Artifact dependency settings

Only predefined server build properties.

If you reference a build parameter in a build configuration and it is not defined there, it becomes an agent requirement for the configuration. The build configuration will be run only on agents that have this property defined.

Password fields can also contain references to parameters, though in this case you cannot see the reference as it is masked as any password value.

For details on using and overriding parameters from dependencies, please refer to this section.

Using Build Parameters in VCS Labeling Pattern and Build Number

In the build number pattern and VCS labeling pattern, you can use the %[env|system].property_name% syntax to reference the properties that are known on the server side:

  • server and reference predefined properties;

  • properties defined on the Build Configuration Settings | Parameters page.

For example, a VCS revision number can be specified as %build.vcs.number%.

Using Build Parameters in Build Scripts

All build parameters starting with the env. prefix (environment variables) are passed into the build's process environment (omitting the prefix).

All build parameters starting with system. prefix (system properties) are passed to the supported build script engines and can be referenced there by the property name, without the system. prefix. You can this prefix to access these properties in the TeamCity UI or, for example, in the Command Line runner.
Note that this syntax will work in the build script (not in TeamCity settings):

  • For Ant, Maven, and NAnt, use ${<property name>}.

  • For .NET, use $(<property name>). Note that MSBuild does not support names with dots (.), so you need to replace . with _ when using the property inside a build script. Note that the nuget push and nuget delete commands do not support properties.

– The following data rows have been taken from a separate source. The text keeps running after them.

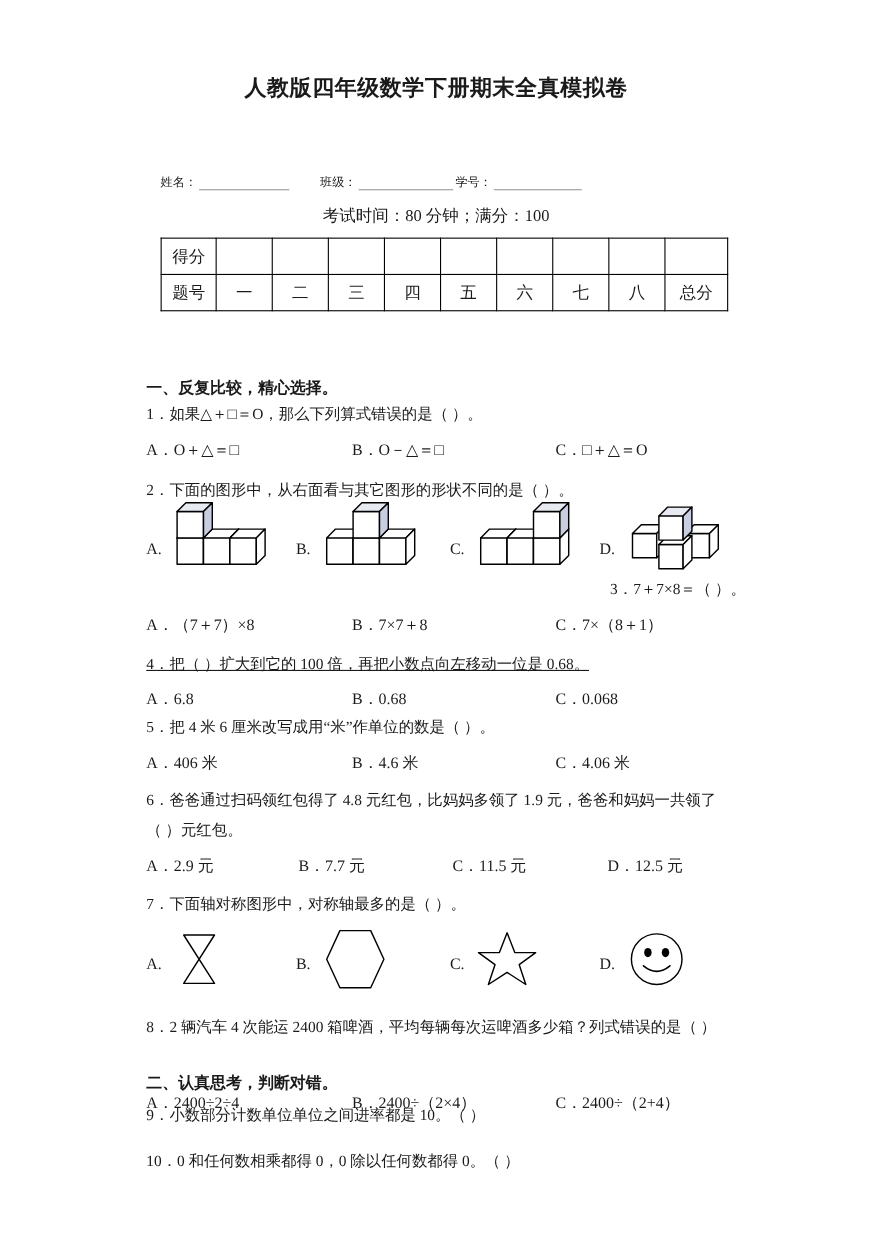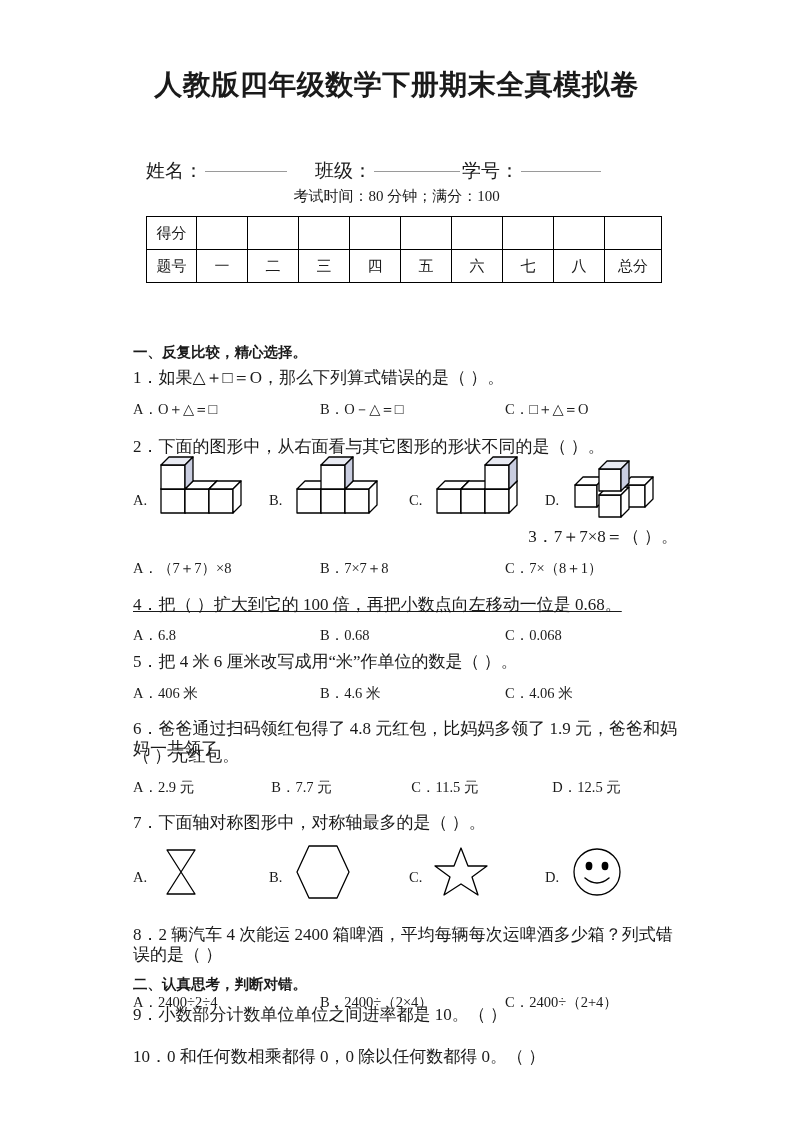--- a/index.html
+++ b/index.html
@@ -18,7 +18,7 @@
     position:absolute; left:0; top:66px; width:793px;
     text-align:center;
     font-family:"Liberation Sans","DejaVu Sans",sans-serif;
-    font-weight:bold; font-size:28px; letter-spacing:.5px;
+    font-weight:bold; font-size:20px; letter-spacing:.5px;
   }
 
   

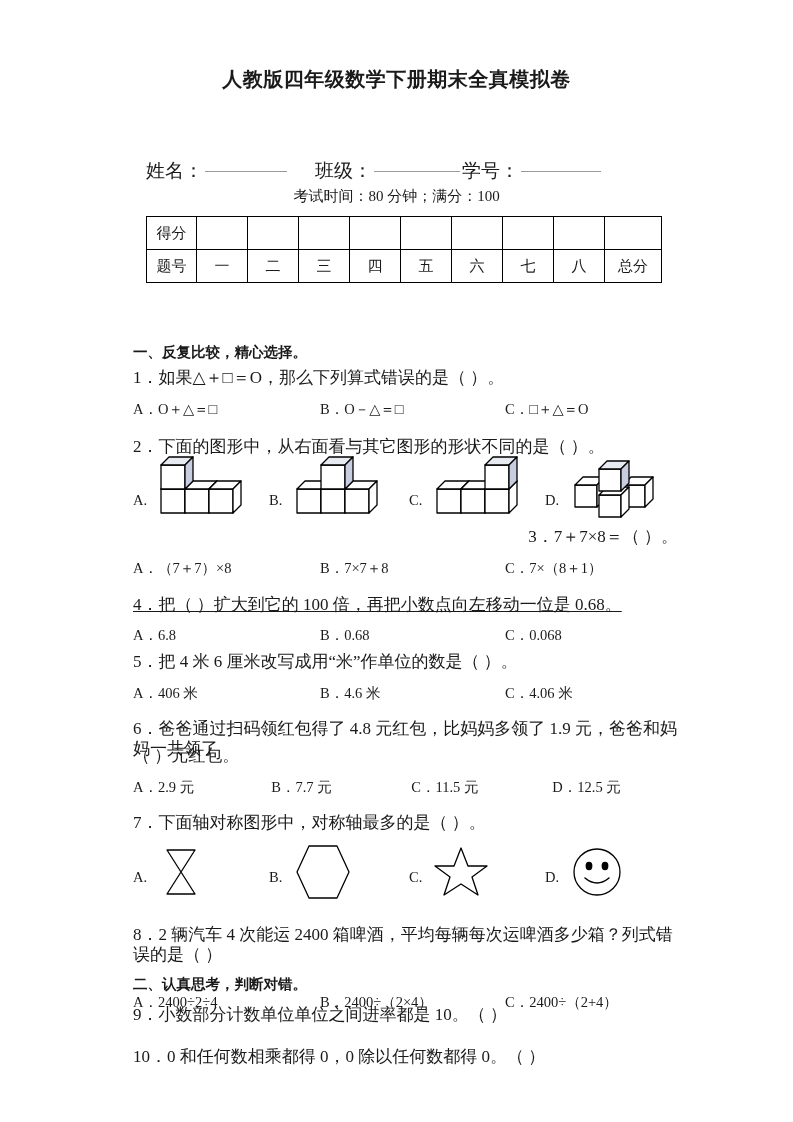--- a/index.html
+++ b/index.html
@@ -24,7 +24,7 @@
   
   .ident{
     position:absolute; left:146px; top:158px; width:505px;
-    font-size:19px; display:flex; align-items:flex-start;
+    font-size:11px; display:flex; align-items:center;
   }
   .ident .lbl{ white-space:nowrap; }
   .ident .rule{

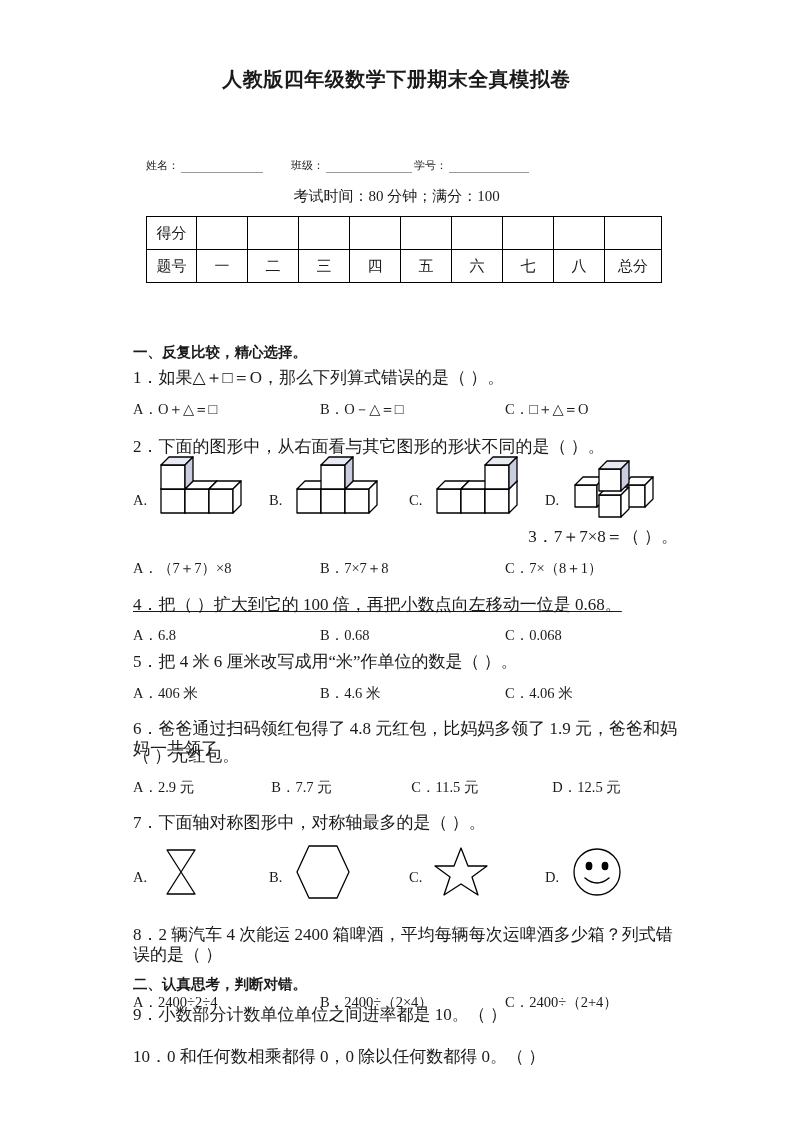--- a/index.html
+++ b/index.html
@@ -69,7 +69,7 @@
   }
   .q{
     position:absolute; left:133px; width:545px;
-    font-size:17px; line-height:20px;
+    font-size:14px; line-height:20px;
   }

  • For Gradle, the TeamCity system properties can be accessed as Gradle properties (similar to the ones defined in the gradle.properties file) and are to be referenced as follows:

    • name allowed as a Groovy identifier (the property name does not contain dots):

    println "Custom user property value is $\{customUserProperty\}"
    • name not allowed as a Groovy identifier (the property name contains dots: for example, build.vcs.number.1): project.ext["build.vcs.number.1"]

When TeamCity starts a build process, the following precedence of the build parameters is used (those on top have higher priority):

  • parameters from the project- and agent-level build parameters file

  • predefined parameters

  • parameters defined in the Run Custom Build dialog

  • parameters defined in build configuration settings

  • parameters defined in a project (the parameters defined for a project will be inherited by all its subprojects and build configurations; if required, you can redefine them in a build configuration)

  • parameters defined in a template (if any)

  • parameters defined in the agent's buildAgent.properties file

  • environment variables of the build agent process itself

The resultant set of parameters is also saved into a file which can be accessed by the build script. See the teamcity.build.properties.file system property or TEAMCITY_BUILD_PROPERTIES_FILE environment variable description in Predefined Build Parameters for details.